"Depuis mercredi, il y a énormément de témoignages incriminant Carl De Moncharline"

Mercredi, l'émission #Investigation sur la RTBF consacrée à la drogue du viol créait l'émoi. L'auteur de l'enquête, Gérald Vandenberghe a répondu à nos questions.

Belga

Consacrée au départ à la drogue du viol, l’émission #Investigation de ce mercredi incriminait surtout l’ancien patron du Wood, Car De Moncharline, de plusieurs agressions sexuelles après avoir drogué ses victimes présumées. Le journaliste d’investigation Gérald Vandenberghe, auteur du reportage, nous explique les dessous de l’enquête.

Quel a été le point de départ de l’enquête ?

Le point de départ, c’est #BalanceTonBar et l’ampleur que ça a pris. En tant que journaliste, je me pose deux questions : qu’est-ce qui se passe ? Objectivement, qu’est-ce que je trouve ? Mais on s’est vite rendu compte que faire le point sur Ixelles était peine perdue. Les contacts avec les bars concernés étaient impossibles et le parquet n’allait rien dire sur l’enquête. Il fallait aller ailleurs.

Où ?

On a commencé à se renseigner sur ces fameuses drogues du viol. On est donc allé voir un toxicologue, le Docteur Charlier de l’Université de Liège. Et là, c’est le choc total parce qu’on se rend compte qu’il n’y a pas une drogue du viol, à savoir le GHB, mais une vingtaine. Il existe en fait une liste officielle d’Interpol qui reprend exactement les substances considérées comme les drogues du viol car elle est basé sur des cas qui ont vraiment eu lieu. Parmi celles-ci, les antihistaminiques, les somnifères, des médicaments qui sont en vente libre. Certains ont des " vertus " paralysantes pour neutraliser les victimes.

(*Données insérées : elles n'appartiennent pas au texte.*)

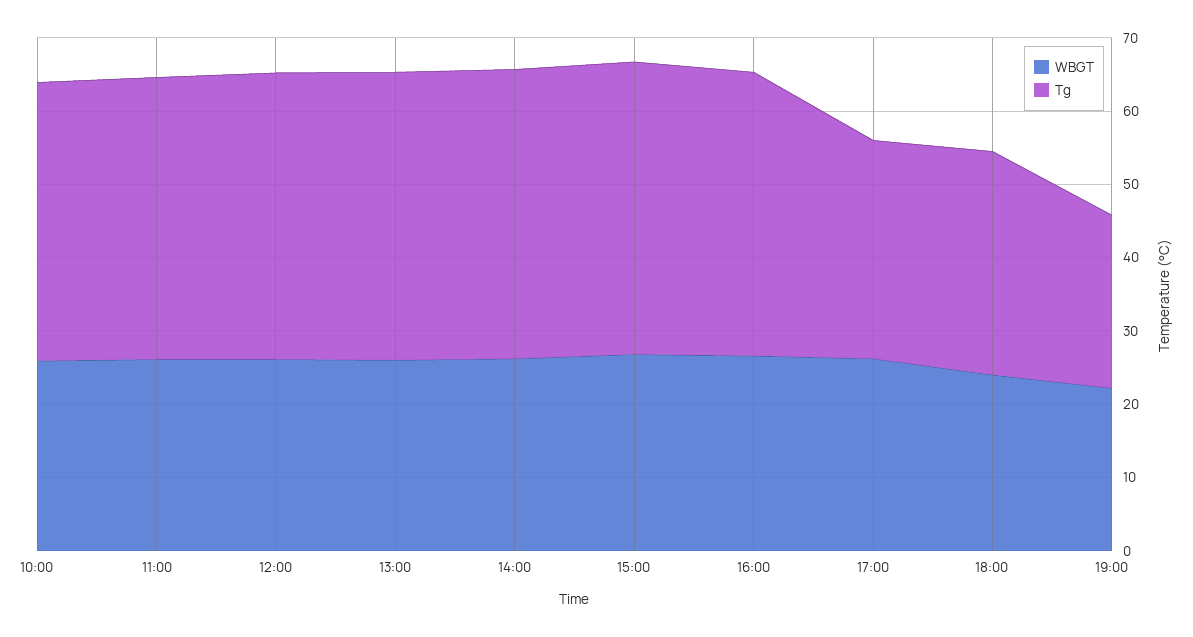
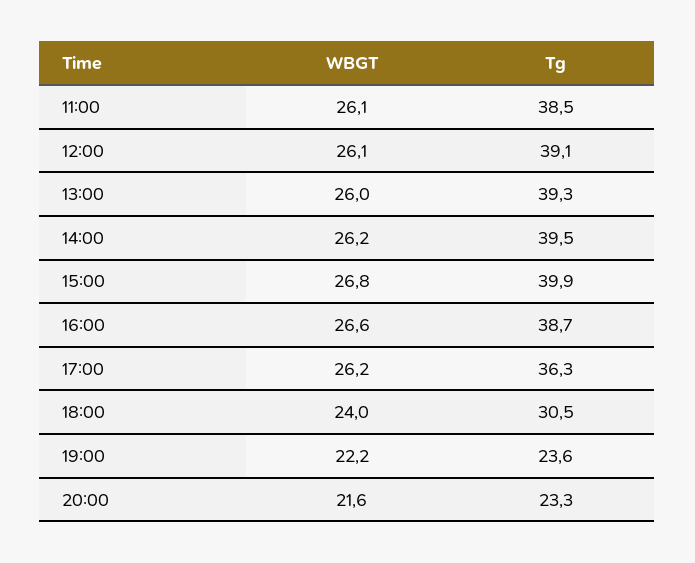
WBGT, 10:00: 26 -> none
Tg, 10:00: 38 -> none
Tg, 17:00: 30 -> 36.3
WBGT, 20:00: none -> 21.6
Tg, 20:00: none -> 23.3

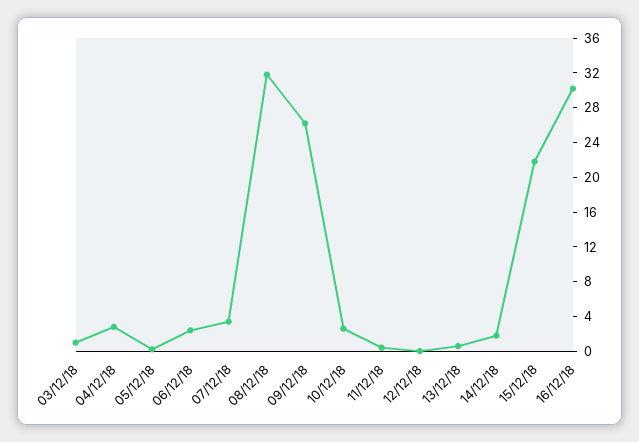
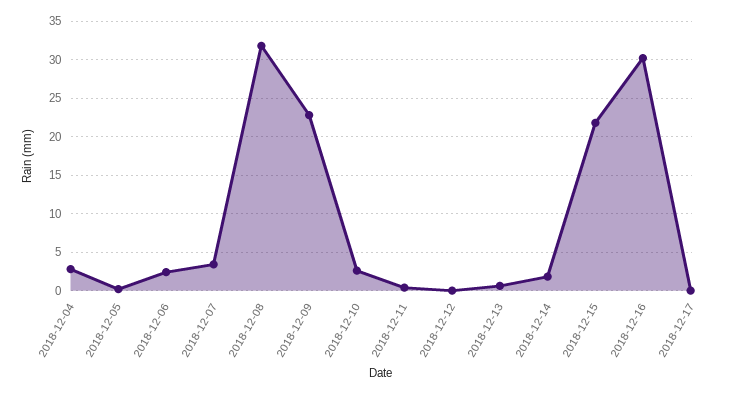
03/12/18: 1 -> none
09/12/18: 26 -> 23
2018-12-17: none -> 0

Vous cherchez ensuite des témoignages ?

Voilà, on se demande qui est concerné. Et donc on retourne sur le compte Instagram #BalanceTonBar. Là, on entre en contact avec des victimes potentielles. Celles qui sont dans l’émission n’ont pas nécessairement témoigné sur Instagram. De fil en aiguille, tu en rencontres d’autres : " J’ai une copine qui… "

Ces victimes sont-elles toutes d’accord de témoigner ?

C’est tout un travail. J’ai demandé une équipe mixte. La réalisatrice de l’émission Stéphanie De Smedt a toujours servi de premier contact. Ensuite, je rappelais, puis on prenais rendez-vous pour qu’elles nous racontent leur histoire. On n’a pas pris tous les témoignages parce que malheureusement, il y en avait qui se répétaient, se ressemblaient. On a dû faire un " tri ", même si c’est horrible à dire, pour avoir des scénarios d’agression qui fassent avancer l’enquête.

Cela signifie que vous avez eu beaucoup plus de témoignages que dans l’émission ?

Il y en a eu plus, oui.

Et qu’il s’agissait bien souvent du même " modus operandi " au même endroit ?

C’est ça.

Donc, on revient toujours au Wood ?

Au Wood et aussi dans d’autres bars… Ce que je peux dire, c’est que depuis que le sujet a été diffusé, le compte Instagram de #BalanceTonBar a reçu énormément de nouveaux témoignages incriminant Carl De Moncharline.

Pour résumer, d’un phénomène que vous pensiez local, vous vous êtes rendus compte qu’il était beaucoup plus développé…

Oui, j’ai vite compris que ce n’était pas confiné à Ixelles ou à un endroit particulier, mais plutôt dans certains types d’établissements. A savoir les bars et les boîtes de nuit. Cela ne signifie pas que ces endroits ou leurs gérants soient coupables de quoi que ce soit, mais simplement, c’est dans ce type d’endroits que les prédateurs sont le plus présent. C’est un phénomène qui touche le monde de la nuit. Le patron du Rock Classic a eu un mot que je trouve d’une grande honnêteté, il m’a dit : " Malgré la peine que ça me fait, je suis incapable de vous certifier que ça n’est jamais arrivé dans mon bar ".

On a besoin d’une véritable politique de la nuit ?

Ce qui m’effraie, c’est que pour une fois, je ne suis pas en mesure de donner une solution. Il y a des choses qui sont faites. Des établissements qui montrent ce qui se passe derrière les bars sur des écrans que tout le monde peut voir, je trouve ça intelligent. Mais il est très difficile de lutter contre la drogue du viol. La seule chose à faire, c’est de ne pas laisser tomber les copains. Quand on voit que quelqu’un est trop saoul, ne pas le ou la laisser aller aux toilettes tout.e seul.e. C’est une chose simple, mais ça marche. A part ça, je n’ai pas de solution. Ce qui est sûr, c’est que ces prédateurs sont des gens dangereux.